Es war eine schwere Aufgabe, vor der die von Roland Dzubasz trainierte Vanjura am Sonntag in Deauville stand. Im Prix Rothschild, dem Gruppe I-Rennen für die Stuten auf der Geraden Bahn, dotiert mit 300.000 Euro, und über die Distanz von 1600 Metern führend, musste die Areion-Tochter auch gegen die 13fache Gruppe I-Siegerin Goldikova antreten.
Und gegen diese war mal wieder kein Kraut gewachsen.
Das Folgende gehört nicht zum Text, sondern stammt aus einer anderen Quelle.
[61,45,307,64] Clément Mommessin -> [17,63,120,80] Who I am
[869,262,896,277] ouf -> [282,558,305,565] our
Als 14:10-Favoritin kam die Superstute der Gebrüder Wertheimer unter ihrem ständigen Reiter Olivier Peslier zu ihrem 14. Gruppe I-Sieg.
Vanjura hatte länger in der Nähe des Superpferdes gelegen, doch als es in die Entscheidung ging, war früh abzusehen, dass es für sie nicht reichen würde. Klar geschlagen von den vorderen Pferden kam die Vierjährige unter Alexander Pietsch auf den sechsten Platz im Feld von acht Pferden.
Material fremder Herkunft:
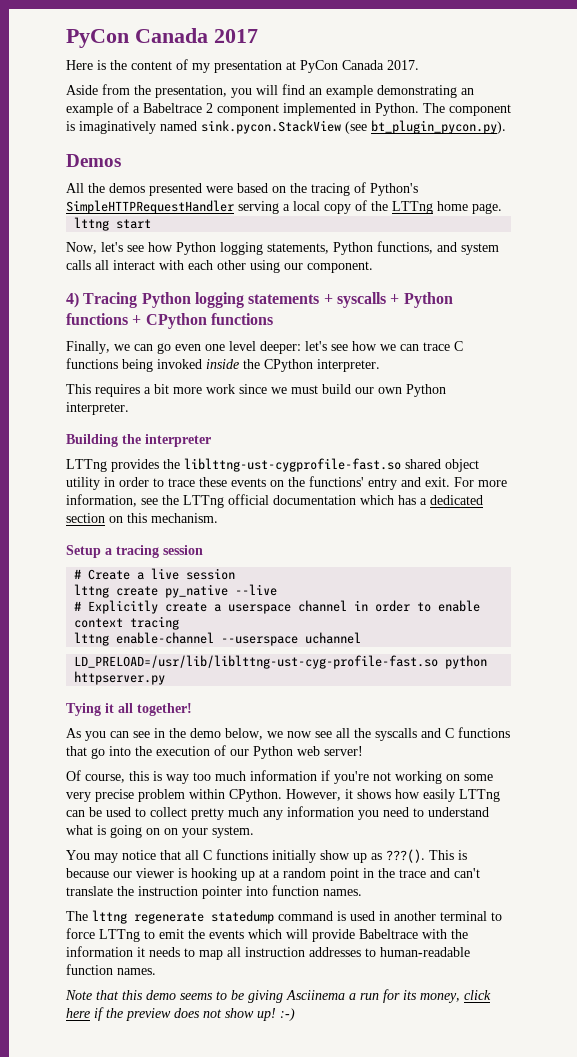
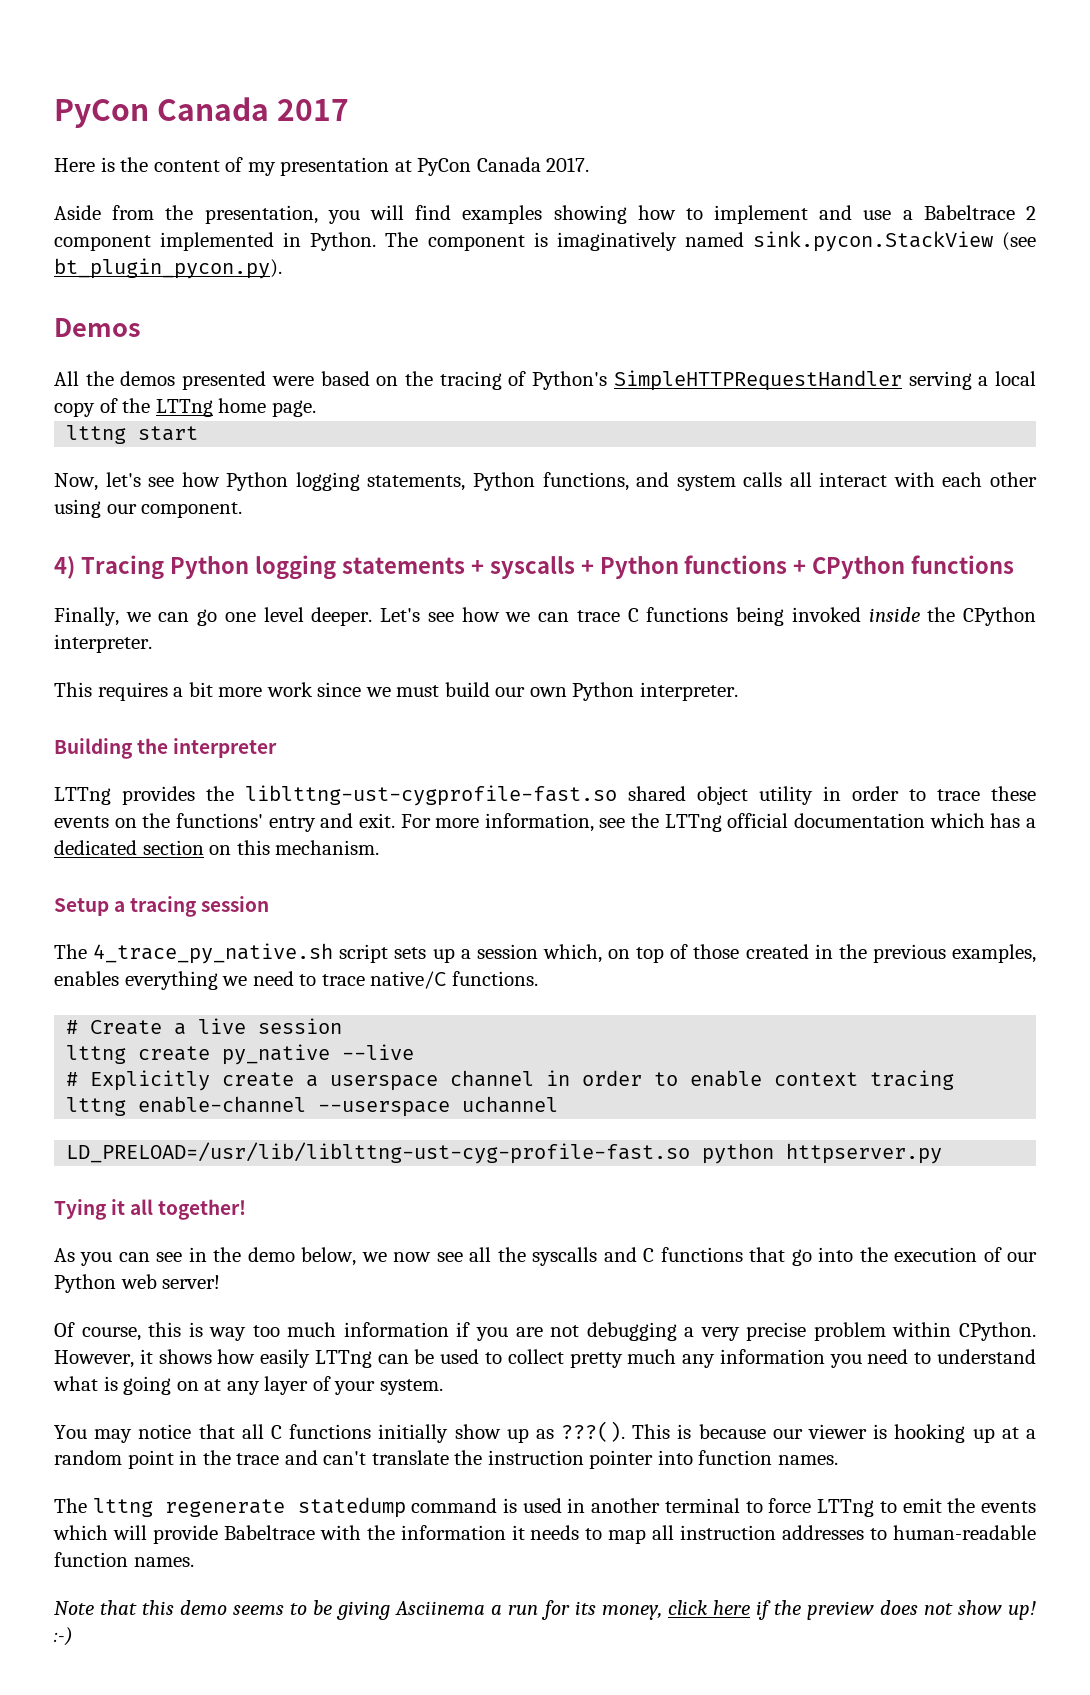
[309,85,474,98] [66,102,129,116] an example demonstrating an example of -> [462,205,892,224] examples showing how to implement and use
[175,344,201,351] even -> (218, 617) none
[260,341,327,354] deeper: let's -> [311,607,421,626] deeper. Let's
(203, 550) none -> [54,943,1036,964] [54,971,538,990] // The 4_trace_py_native.sh script sets up a session which, on top of those created in the previous examples, enables everything we need to trace native/C functions.
[334,771,493,784] you're not working on some -> [475,1322,695,1341] you are not debugging a
[164,828,178,835] on -> [204,1376,331,1395] at any layer of

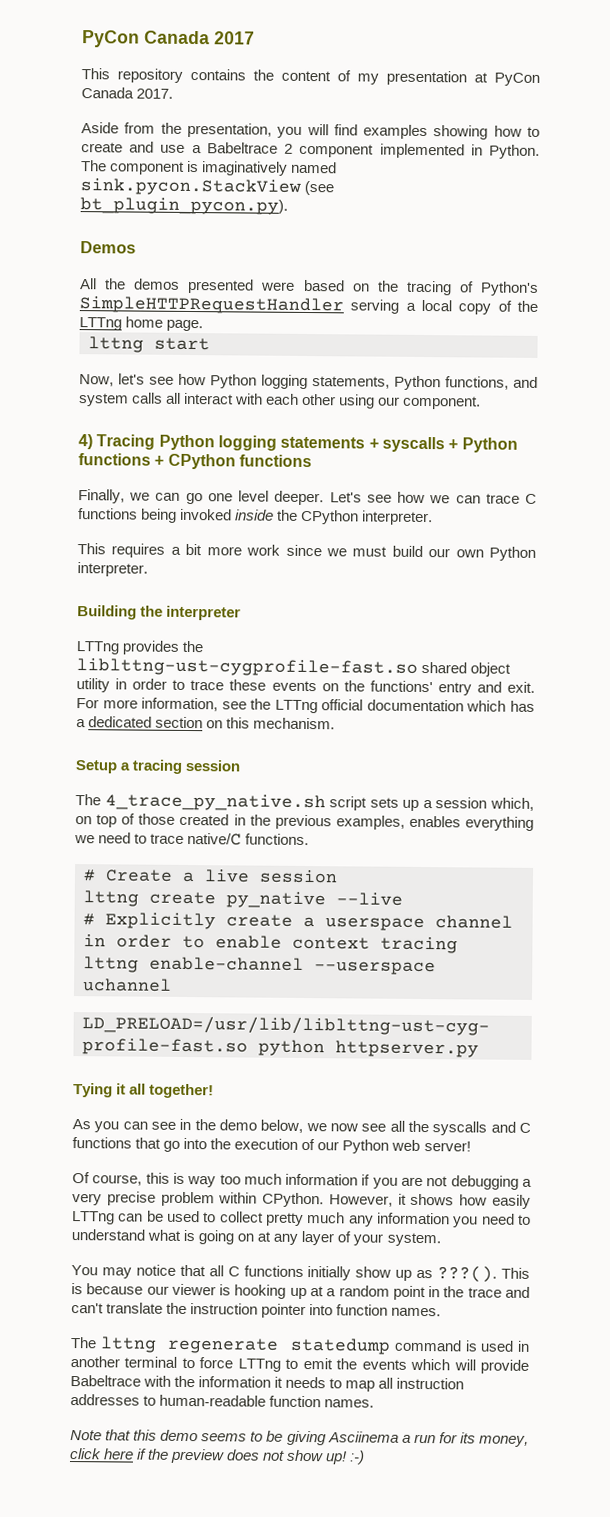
[54,157,115,172] Here is -> [81,68,246,83] This repository contains
[714,205,809,224] implement -> [81,142,123,153] create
Goldikova dagegen hatte hinter ihrer Pacemakerin Flash Dance gleich auf dem zweiten Platz gelegen. Als das Führpferd ausgespielt hatte, war Goldikova gleich zur Stelle, und es war gleich abzusehen, dass es einen erneuten Sieg, den vierten in Folge im Prix Rothschild für die Ausnahme-Lady geben würde.
Auch wenn Sahpresa noch einmal sehr nahe kam und im Ziel nur mit einem kurzen Hals hinter Goldikova lag, darf man den Erfolg ruhig als sicher bezeichnen. Dritte wurde die Cecil-Stute Timepiece.